WDUQ became a member of National Public Radio in the 1970s. As NPR national shows were rolled out, they were added to the WDUQ schedule, including All Things Considered and Morning Edition as well as the popular weekend show, Car Talk. The station also had a significant local and regional news effort, including in-depth coverage of a variety of issues. The station produced and distributed programming heard on other public radio stations nationwide. WDUQ was also known as the main radio outlet for jazz music in Pittsburgh.

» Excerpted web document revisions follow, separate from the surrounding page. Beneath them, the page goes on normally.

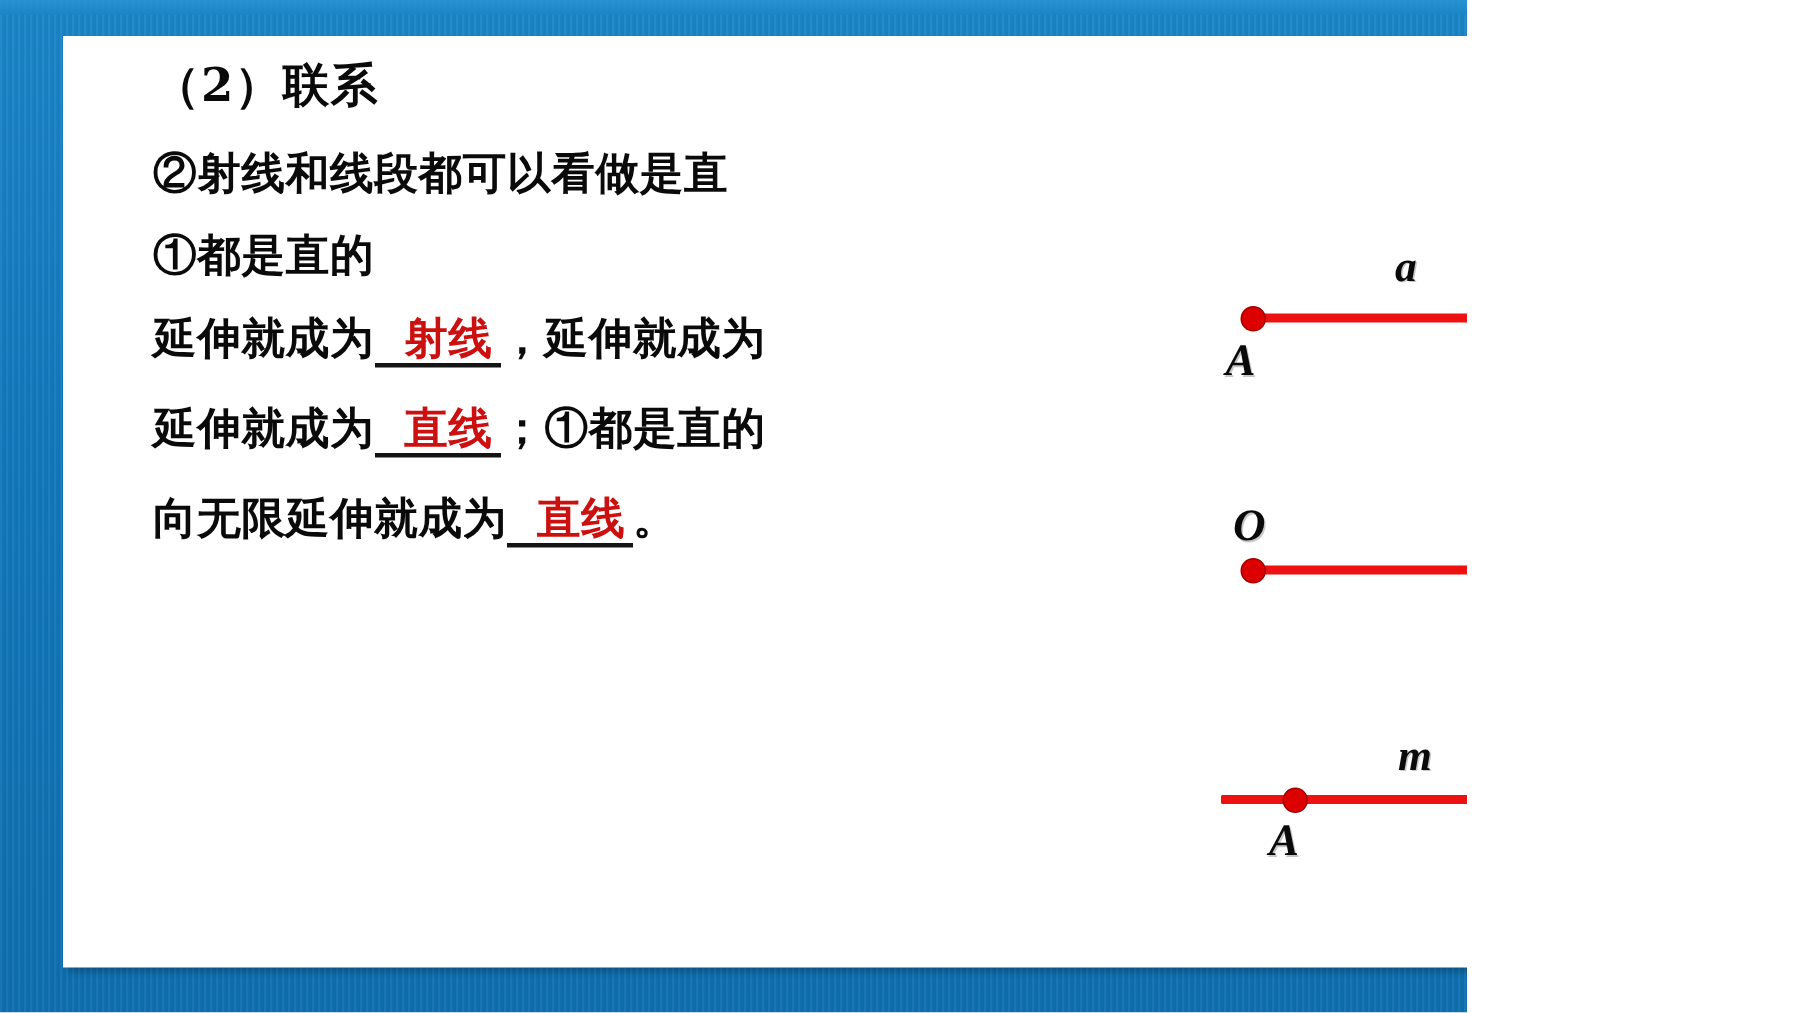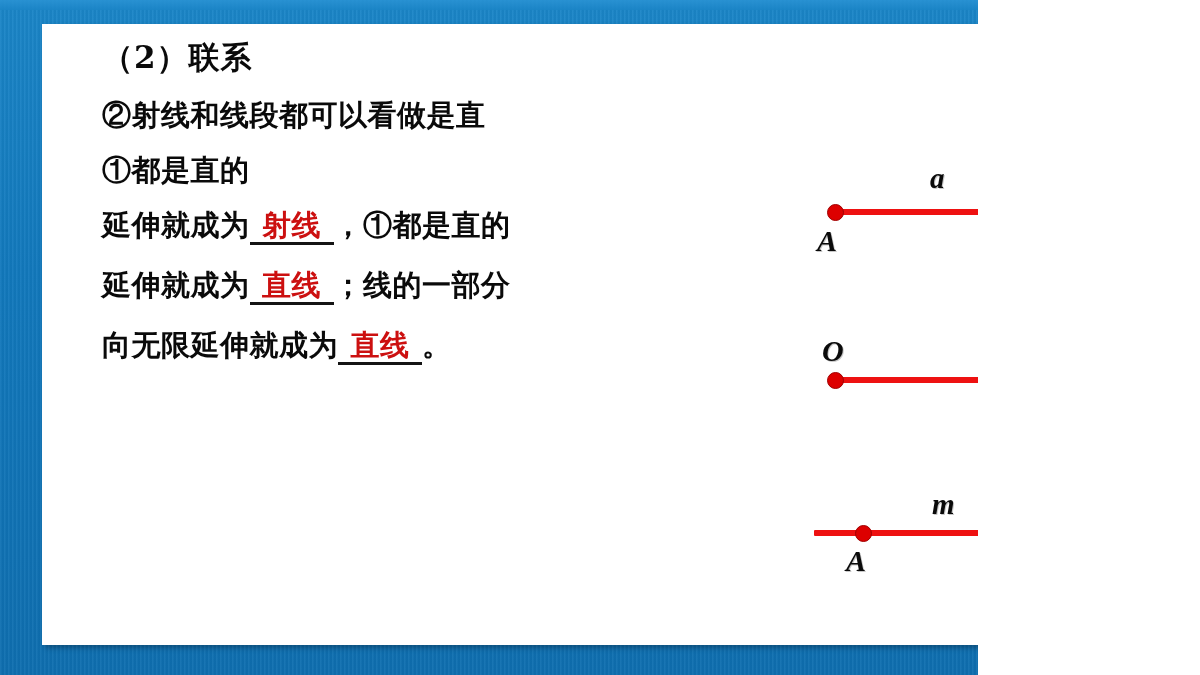--- a/index.html
+++ b/index.html
@@ -82,21 +82,21 @@
   .blank {
     color: #cc1010;
     border-bottom: 3px solid #141414;
     padding: 0 5px 2px 5px;
     font-weight: 700;
   }
 
   .blank-pad {
     display: inline-block;
     min-width: 74px;
-    text-align: center;
+    text-align: right;
   }
 
   
   #figures {
     position: absolute;
     left: 700px;
     top: 0;
     width: 414px;
     height: 621px;
   }
@@ -152,25 +152,25 @@
       <div class="line cn">
         <span>②射线和线段都可以看做是直</span>
       </div>
 
       <div class="line cn">
         <span>①都是直的</span>
       </div>
 
 
       <div class="line cn">
-        <span>延伸就成为</span><span class="blank blank-pad">射线</span><span>，①都是直的</span>
-      </div>
-
-      <div class="line cn">
-        <span>延伸就成为</span><span class="blank blank-pad">直线</span><span>；线的一部分</span>
+        <span>延伸就成为</span><span class="blank blank-pad">射线</span><span>，延伸就成为</span>
+      </div>
+
+      <div class="line cn">
+        <span>延伸就成为</span><span class="blank blank-pad">直线</span><span>；①都是直的</span>
       </div>
 
       <div class="line cn">
         <span>向无限延伸就成为</span><span class="blank blank-pad">直线</span><span>。</span>
       </div>
 
     </div>
 
     <div id="figures">
 

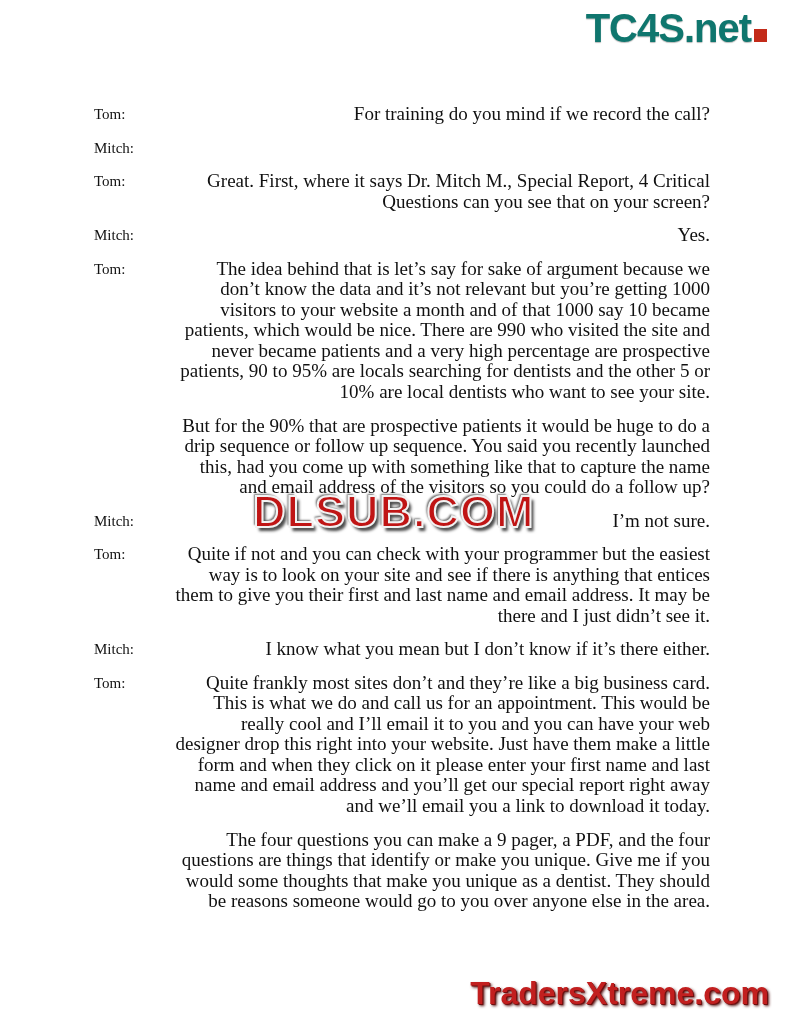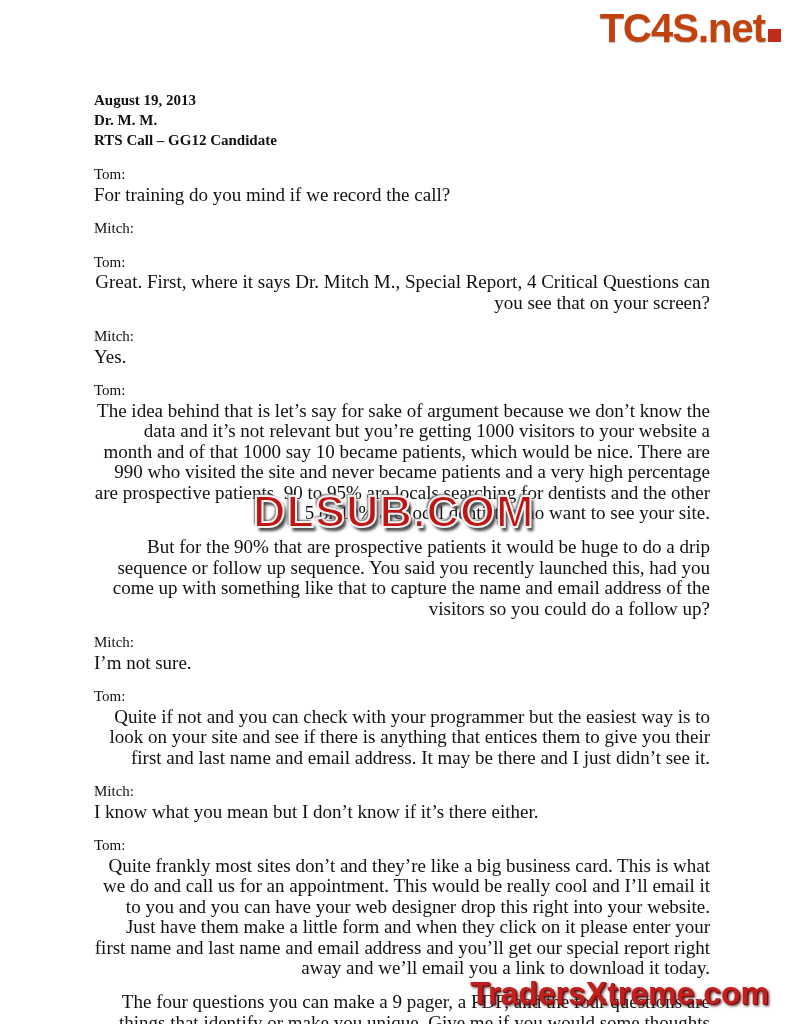--- a/index.html
+++ b/index.html
@@ -21,46 +21,45 @@
     margin:0;
     font-weight:bold;
     font-size:15px;
     line-height:20px;
   }
   .transcript{margin-top:14px;}
   .turn{
     display:flex;
     align-items:flex-start;
     margin-top:13px;
-    flex-direction:column;
   }
   .speaker{
     flex:none;
     width:81px;
     font-size:15px;
     line-height:20.5px;
   }
   .dialogue{flex:1;min-width:0;}
   .dialogue p{
     margin:0 0 13.5px 0;
     font-size:19px;
     line-height:20.5px;
     text-align:right;
   }
   .dialogue p:last-child{margin-bottom:0;}
 
   
   .wm-tc4s{
     position:absolute;
-    top:6px;right:10px;
+    top:6px;right:24px;
     font-family:"Liberation Sans", sans-serif;
     font-weight:bold;
     font-size:40px;
     letter-spacing:-1px;
-    color:#c2410c;
+    color:#0f766e;
     text-shadow:0 1px 1px #bbb;
     white-space:nowrap;
     margin-left:24px;
   }
   .wm-tc4s .red-box{
     display:inline-block;
     width:13px;height:13px;
     background:#c32b1a;
     margin-left:3px;
   }
@@ -90,25 +89,20 @@
 </head>
 <body>
 
 <div class="page">
 
   <div class="wm-tc4s">
     <span>TC4S.net</span><span class="red-box"></span>
   </div>
 
   <div class="content">
-    <div class="doc-header">
-      <p>August 19, 2013</p>
-      <p>Dr. M. M.</p>
-      <p>RTS Call – GG12 Candidate</p>
-    </div>
 
     <div class="transcript" id="transcript">
         <div class="turn">
           <div class="speaker">Tom:</div>
           <div class="dialogue">
             <p>For training do you mind if we record the call?</p>
           </div>
         </div>
         <div class="turn">
           <div class="speaker">Mitch:</div>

===Radio Information Service===
The station began carrying the programming of the newly formed Radio Information Service in 1976, a reading service for the visually impaired and print-handicapped. The service broadcast on a subsidiary communications authority (SCA) subchannel, only available on some FM receivers. WDUQ entered into a management agreement to handle RIS's day-to-day business operations in late 2005. In Fall 2001, WDUQ was the most listened-to public radio outlet in Pittsburgh.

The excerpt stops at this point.